| HOW TO COMPLETE THIS TASK |
Look through the data that follows and copy each line with the string "vars".
◇ ◇ ◇ ◇ ◇
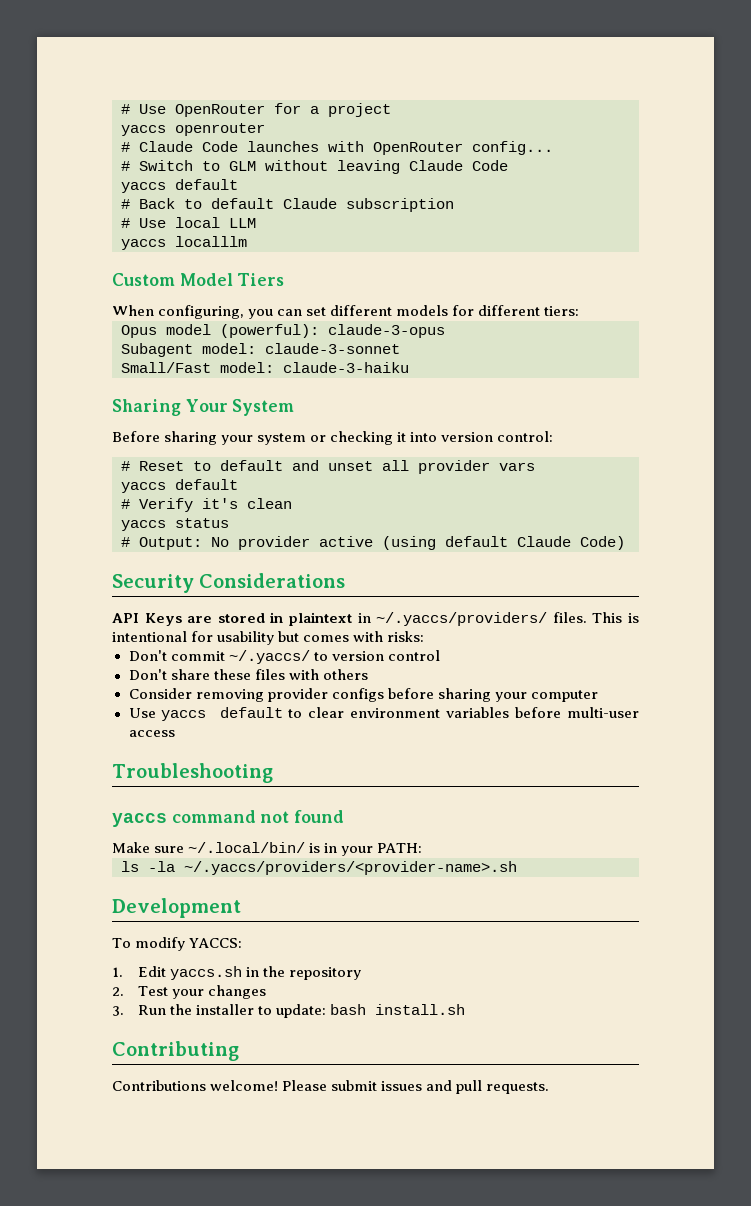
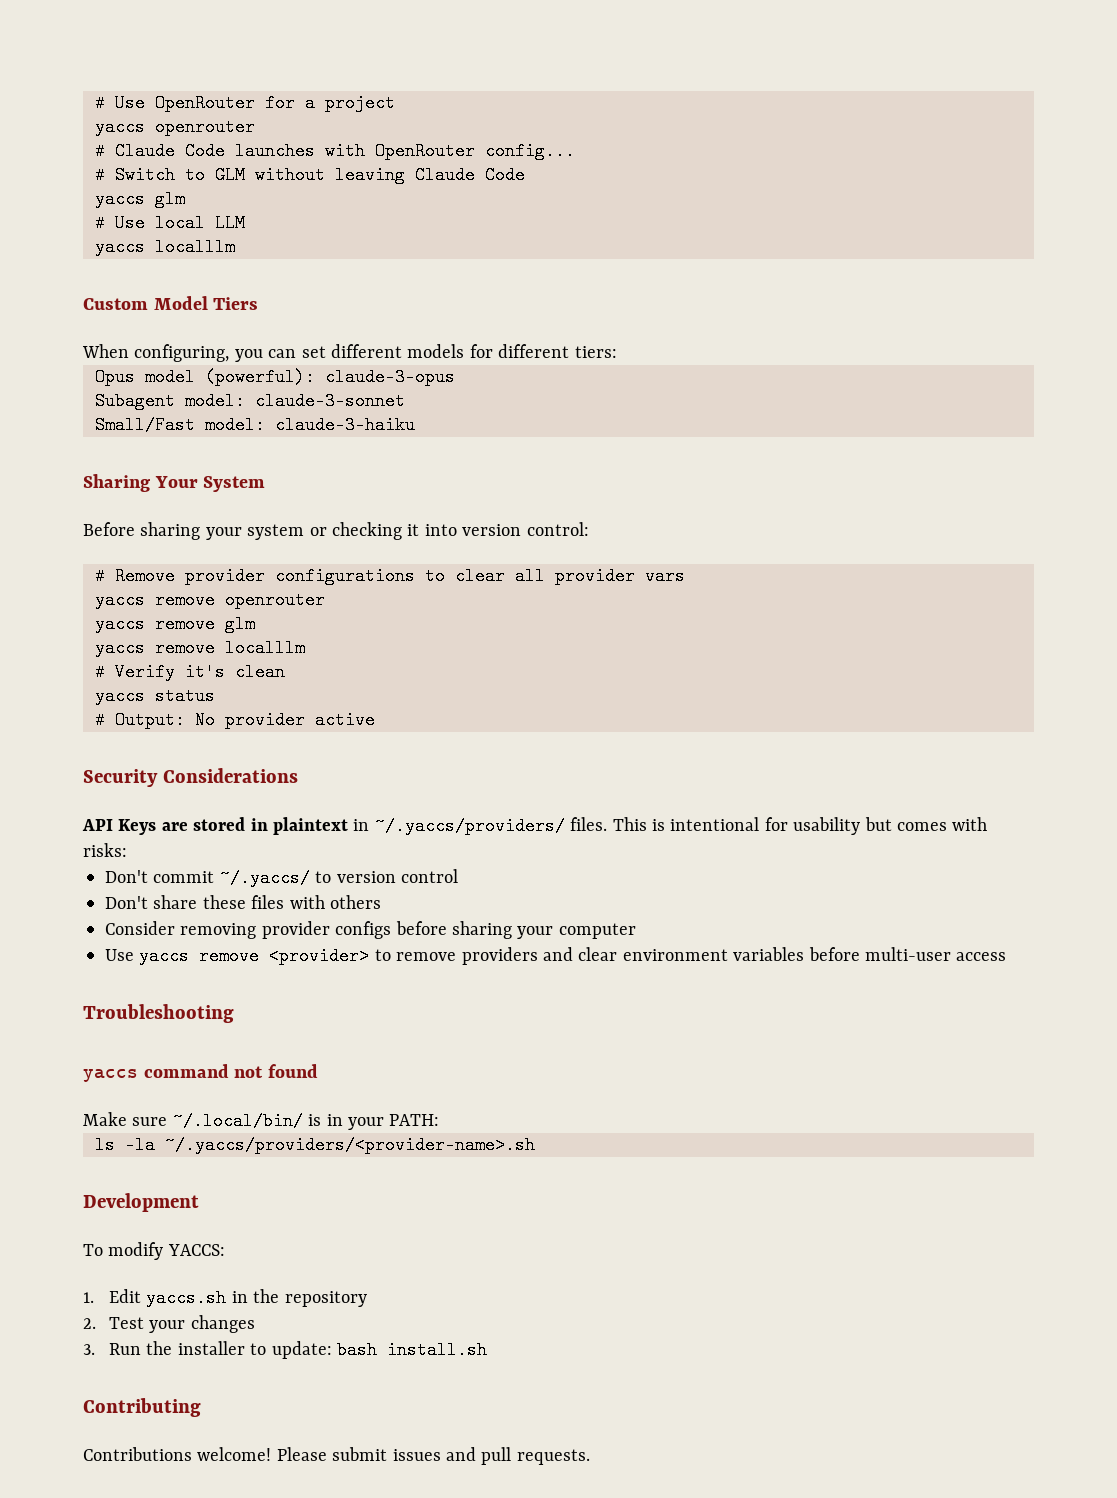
  # Switch to GLM without leaving Claude Code
- yaccs default
- # Back to default Claude subscription
+ yaccs glm
- # Reset to default and unset all provider vars
- yaccs default
+ # Remove provider configurations to clear all provider vars
+ yaccs remove openrouter
+ yaccs remove glm
+ yaccs remove localllm
- # Output: No provider active (using default Claude Code)
+ # Output: No provider active
- Use yaccs default to clear environment variables before multi-user access
+ Use yaccs remove <provider> to remove providers and clear environment variables before multi-user access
◇ ◇ ◇ ◇ ◇
| ANSWER TO THE EXERCISE |
- # Reset to default and unset all provider vars
+ # Remove provider configurations to clear all provider vars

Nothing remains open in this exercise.